If a line in the records below contains the word "none", copy it out.

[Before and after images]
* * * *
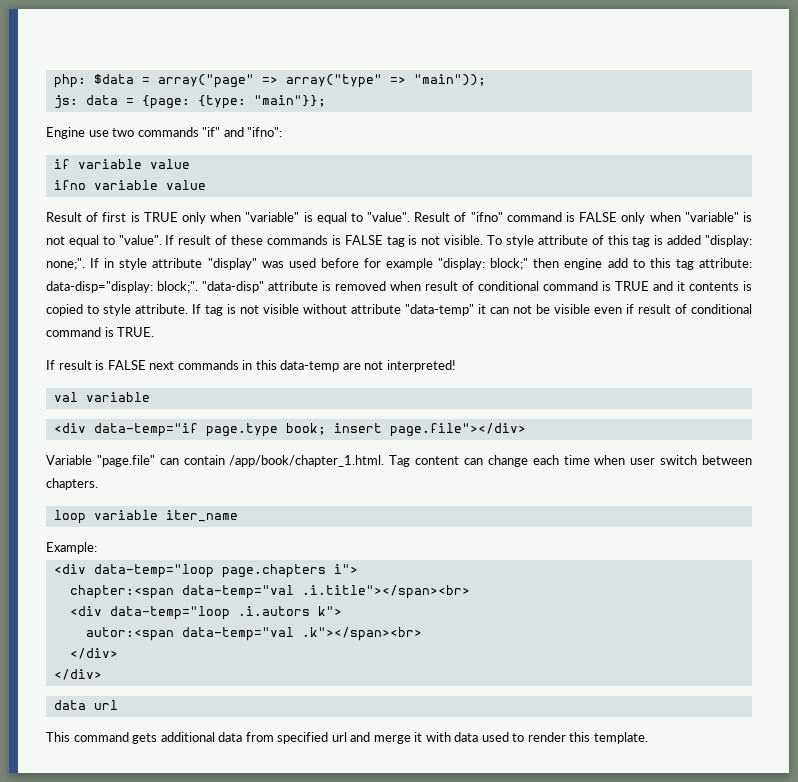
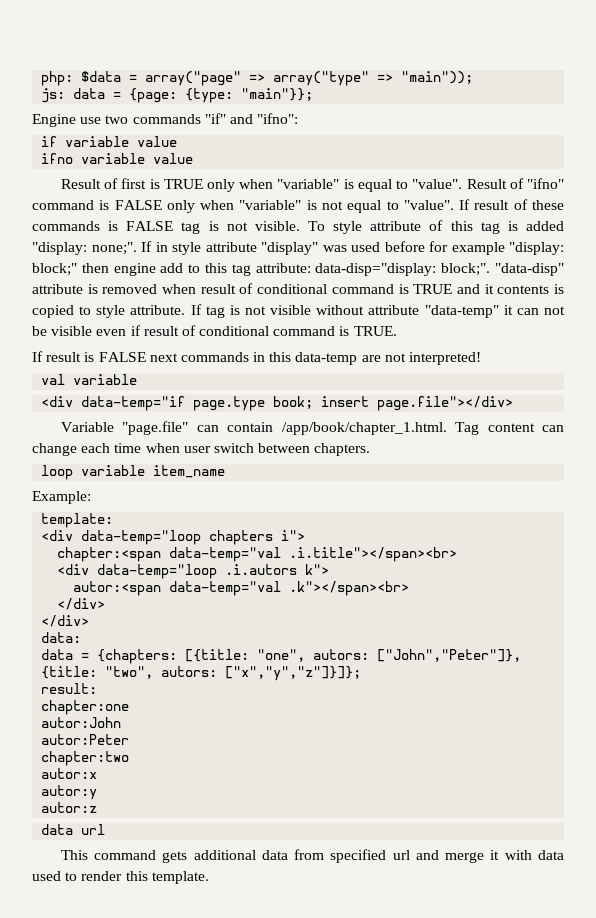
[165,510,238,522] iter_name -> [153,465,226,478] item_name
[53,564,326,578] // <div data-temp="loop page.chapters -> [41,513,114,528] [41,530,274,545] // template: // <div data-temp="loop chapters
(102, 674) none -> [41,632,82,643] [41,649,522,664] [41,666,362,681] [41,683,98,694] [41,700,130,715] [41,717,122,728] [41,734,130,745] [41,751,130,766] [41,768,98,779] [41,785,98,800] [41,802,98,813] // data: // data = {chapters: [{title: "one", autors: ["John","Peter"]}, {title: "two", autors: ["x","y","z"]}]}; // result: // chapter:one // autor:John // autor:Peter // chapter:two // autor:x // autor:y // autor:z

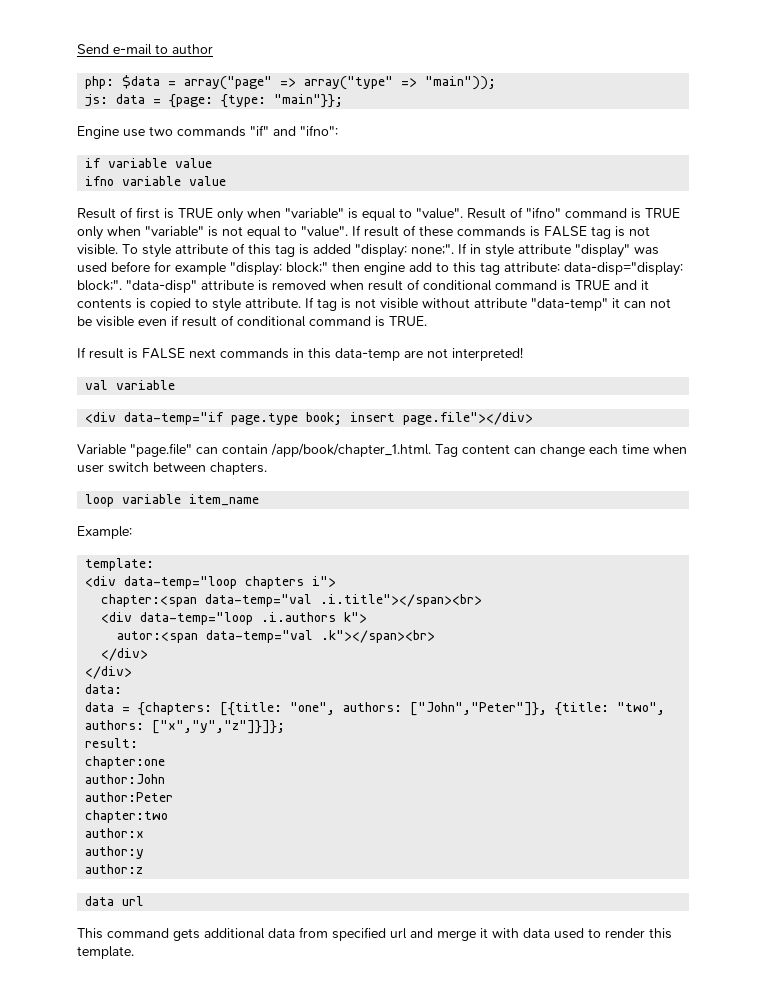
(41, 78) none -> [77,44,213,55] Send e-mail to author //
[114,200,162,210] FALSE -> [645,208,680,218] TRUE
[225,564,298,575] .i.autors -> [261,612,337,622] .i.authors
[313,649,370,660] autors: -> [343,702,403,712] authors:
[161,666,218,677] autors: -> [85,720,145,730] authors:
[41,717,122,728] [41,734,130,745] autor:John // autor:Peter -> [85,774,166,784] [85,792,174,802] author:John // author:Peter
[41,768,98,779] [41,785,98,800] [41,802,98,813] autor:x // autor:y // autor:z -> [85,828,145,838] [85,846,145,859] [85,864,144,874] author:x // author:y // author:z

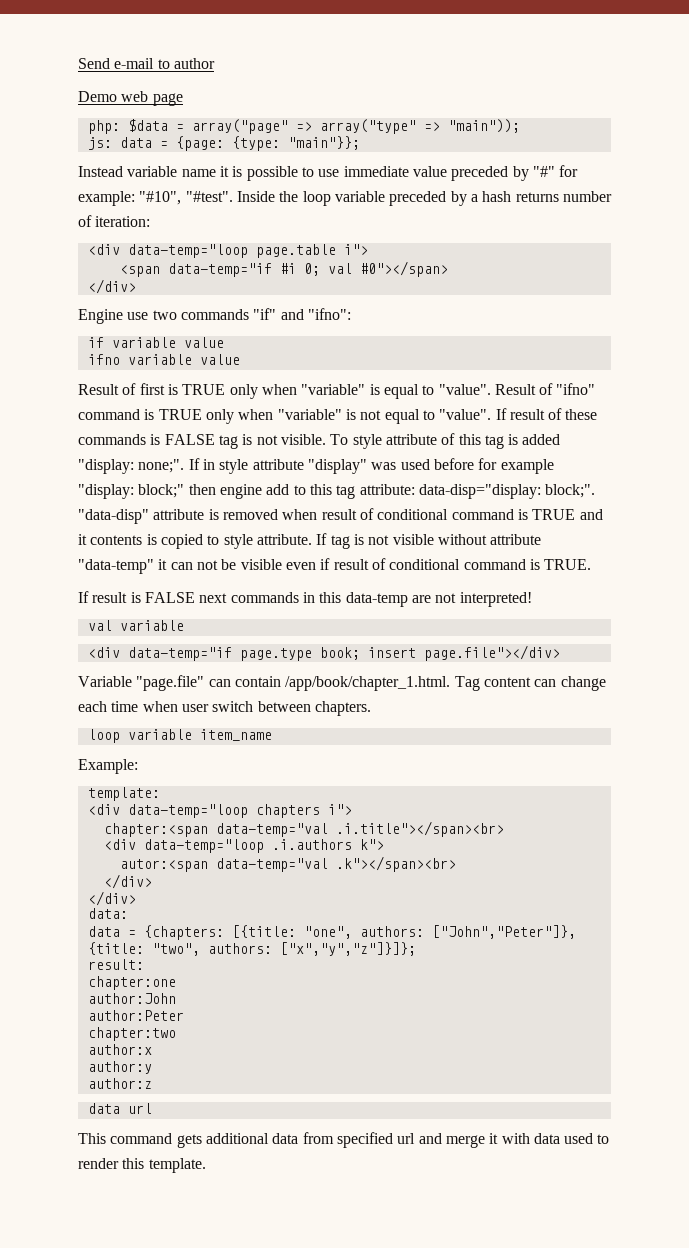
(213, 49) none -> [78,91,183,106] // Demo web page
(344, 101) none -> [78,165,579,181] [78,191,612,206] [78,215,151,227] [87,244,368,258] [119,261,448,277] [87,279,136,294] // Instead variable name it is possible to use immediate value preceded by "#" for example: "#10", "#test". Inside the loop variable preceded by a hash returns number of iteration: // <div data-temp="loop page.table i"> // <span data-temp="if #i 0; val #0"></span> // </div>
* * * *
**YOUR SOLUTION**
(102, 674) none -> [41,632,82,643] [41,649,522,664] [41,666,362,681] [41,683,98,694] [41,700,130,715] [41,717,122,728] [41,734,130,745] [41,751,130,766] [41,768,98,779] [41,785,98,800] [41,802,98,813] // data: // data = {chapters: [{title: "one", autors: ["John","Peter"]}, {title: "two", autors: ["x","y","z"]}]}; // result: // chapter:one // autor:John // autor:Peter // chapter:two // autor:x // autor:y // autor:z
(41, 78) none -> [77,44,213,55] Send e-mail to author //
(213, 49) none -> [78,91,183,106] // Demo web page
(344, 101) none -> [78,165,579,181] [78,191,612,206] [78,215,151,227] [87,244,368,258] [119,261,448,277] [87,279,136,294] // Instead variable name it is possible to use immediate value preceded by "#" for example: "#10", "#test". Inside the loop variable preceded by a hash returns number of iteration: // <div data-temp="loop page.table i"> // <span data-temp="if #i 0; val #0"></span> // </div>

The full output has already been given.